*DIRECTIONS*: Below is a block of entries; repeat exactly the lines starting at the line that contains "quote number: 2019-Q-893 -> 2019-Q-536" and ending at the line that contains "Ralph Brewster: 22.5", both included.

*DATA UNDER STUDY*:
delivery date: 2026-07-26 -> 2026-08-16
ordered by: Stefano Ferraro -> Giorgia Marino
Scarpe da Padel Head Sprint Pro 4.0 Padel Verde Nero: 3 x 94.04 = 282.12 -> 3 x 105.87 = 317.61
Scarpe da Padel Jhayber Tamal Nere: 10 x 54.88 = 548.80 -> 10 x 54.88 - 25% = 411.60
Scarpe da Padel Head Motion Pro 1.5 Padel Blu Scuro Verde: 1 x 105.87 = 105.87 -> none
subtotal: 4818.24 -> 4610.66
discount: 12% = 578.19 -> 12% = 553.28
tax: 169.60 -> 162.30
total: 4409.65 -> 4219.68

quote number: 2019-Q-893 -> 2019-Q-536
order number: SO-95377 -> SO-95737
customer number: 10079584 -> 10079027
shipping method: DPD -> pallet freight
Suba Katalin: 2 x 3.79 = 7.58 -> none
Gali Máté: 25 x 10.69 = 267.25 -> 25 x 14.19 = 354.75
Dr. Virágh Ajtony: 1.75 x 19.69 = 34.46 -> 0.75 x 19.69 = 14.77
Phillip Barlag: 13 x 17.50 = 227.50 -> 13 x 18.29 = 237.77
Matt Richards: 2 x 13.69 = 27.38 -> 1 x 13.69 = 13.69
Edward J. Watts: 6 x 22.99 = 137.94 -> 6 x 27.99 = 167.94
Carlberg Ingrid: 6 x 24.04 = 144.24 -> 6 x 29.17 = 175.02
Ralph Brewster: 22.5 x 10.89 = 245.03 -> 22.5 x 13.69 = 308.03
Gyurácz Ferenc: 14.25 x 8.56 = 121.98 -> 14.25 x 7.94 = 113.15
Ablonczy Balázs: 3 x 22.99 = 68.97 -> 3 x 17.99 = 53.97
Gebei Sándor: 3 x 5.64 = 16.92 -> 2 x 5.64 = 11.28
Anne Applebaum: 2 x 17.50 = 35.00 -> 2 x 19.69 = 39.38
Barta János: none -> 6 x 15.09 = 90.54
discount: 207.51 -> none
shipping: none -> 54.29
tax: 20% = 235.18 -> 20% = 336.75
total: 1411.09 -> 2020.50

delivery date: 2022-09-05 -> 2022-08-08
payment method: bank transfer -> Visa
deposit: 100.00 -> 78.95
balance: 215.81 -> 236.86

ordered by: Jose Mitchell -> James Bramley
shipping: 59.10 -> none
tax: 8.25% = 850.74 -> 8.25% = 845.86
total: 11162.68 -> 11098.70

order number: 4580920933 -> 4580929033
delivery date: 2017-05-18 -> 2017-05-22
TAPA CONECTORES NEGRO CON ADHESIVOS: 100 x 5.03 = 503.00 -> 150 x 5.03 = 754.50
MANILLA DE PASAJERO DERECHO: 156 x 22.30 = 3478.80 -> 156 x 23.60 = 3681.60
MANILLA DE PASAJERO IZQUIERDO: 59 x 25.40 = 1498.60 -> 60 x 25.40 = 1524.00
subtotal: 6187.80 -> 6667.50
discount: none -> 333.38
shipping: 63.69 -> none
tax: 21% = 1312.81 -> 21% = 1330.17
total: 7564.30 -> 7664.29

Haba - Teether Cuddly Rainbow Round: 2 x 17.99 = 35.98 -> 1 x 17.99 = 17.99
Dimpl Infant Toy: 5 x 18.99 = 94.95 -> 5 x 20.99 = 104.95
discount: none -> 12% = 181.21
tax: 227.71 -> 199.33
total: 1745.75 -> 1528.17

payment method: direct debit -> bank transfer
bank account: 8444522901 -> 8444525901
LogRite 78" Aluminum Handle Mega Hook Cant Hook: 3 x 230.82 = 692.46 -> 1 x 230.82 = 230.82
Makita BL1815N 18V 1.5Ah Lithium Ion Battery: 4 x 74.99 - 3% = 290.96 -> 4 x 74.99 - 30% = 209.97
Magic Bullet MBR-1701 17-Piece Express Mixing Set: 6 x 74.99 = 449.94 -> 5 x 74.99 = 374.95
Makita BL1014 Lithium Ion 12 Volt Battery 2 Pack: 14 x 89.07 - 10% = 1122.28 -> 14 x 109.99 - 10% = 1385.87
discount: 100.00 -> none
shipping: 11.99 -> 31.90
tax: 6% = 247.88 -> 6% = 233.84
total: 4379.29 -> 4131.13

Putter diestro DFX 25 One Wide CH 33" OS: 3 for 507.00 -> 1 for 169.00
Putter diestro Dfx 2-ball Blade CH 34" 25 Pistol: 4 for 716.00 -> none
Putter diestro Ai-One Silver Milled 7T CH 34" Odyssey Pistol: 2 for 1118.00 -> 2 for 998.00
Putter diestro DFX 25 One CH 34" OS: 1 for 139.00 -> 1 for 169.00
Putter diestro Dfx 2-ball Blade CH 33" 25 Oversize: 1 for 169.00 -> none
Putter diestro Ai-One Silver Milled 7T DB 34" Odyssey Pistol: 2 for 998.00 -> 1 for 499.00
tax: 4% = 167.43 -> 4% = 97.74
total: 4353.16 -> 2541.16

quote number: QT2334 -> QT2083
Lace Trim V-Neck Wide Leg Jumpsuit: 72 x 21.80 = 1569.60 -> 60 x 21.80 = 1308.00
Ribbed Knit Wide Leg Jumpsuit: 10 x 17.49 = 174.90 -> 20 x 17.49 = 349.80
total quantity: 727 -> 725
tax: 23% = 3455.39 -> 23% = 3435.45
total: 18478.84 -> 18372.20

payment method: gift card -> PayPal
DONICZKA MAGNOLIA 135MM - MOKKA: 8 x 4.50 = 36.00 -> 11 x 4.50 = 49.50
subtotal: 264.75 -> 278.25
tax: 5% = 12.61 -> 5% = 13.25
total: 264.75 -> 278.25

*REPLY TO THE EXERCISE*:
quote number: 2019-Q-893 -> 2019-Q-536
order number: SO-95377 -> SO-95737
customer number: 10079584 -> 10079027
shipping method: DPD -> pallet freight
Suba Katalin: 2 x 3.79 = 7.58 -> none
Gali Máté: 25 x 10.69 = 267.25 -> 25 x 14.19 = 354.75
Dr. Virágh Ajtony: 1.75 x 19.69 = 34.46 -> 0.75 x 19.69 = 14.77
Phillip Barlag: 13 x 17.50 = 227.50 -> 13 x 18.29 = 237.77
Matt Richards: 2 x 13.69 = 27.38 -> 1 x 13.69 = 13.69
Edward J. Watts: 6 x 22.99 = 137.94 -> 6 x 27.99 = 167.94
Carlberg Ingrid: 6 x 24.04 = 144.24 -> 6 x 29.17 = 175.02
Ralph Brewster: 22.5 x 10.89 = 245.03 -> 22.5 x 13.69 = 308.03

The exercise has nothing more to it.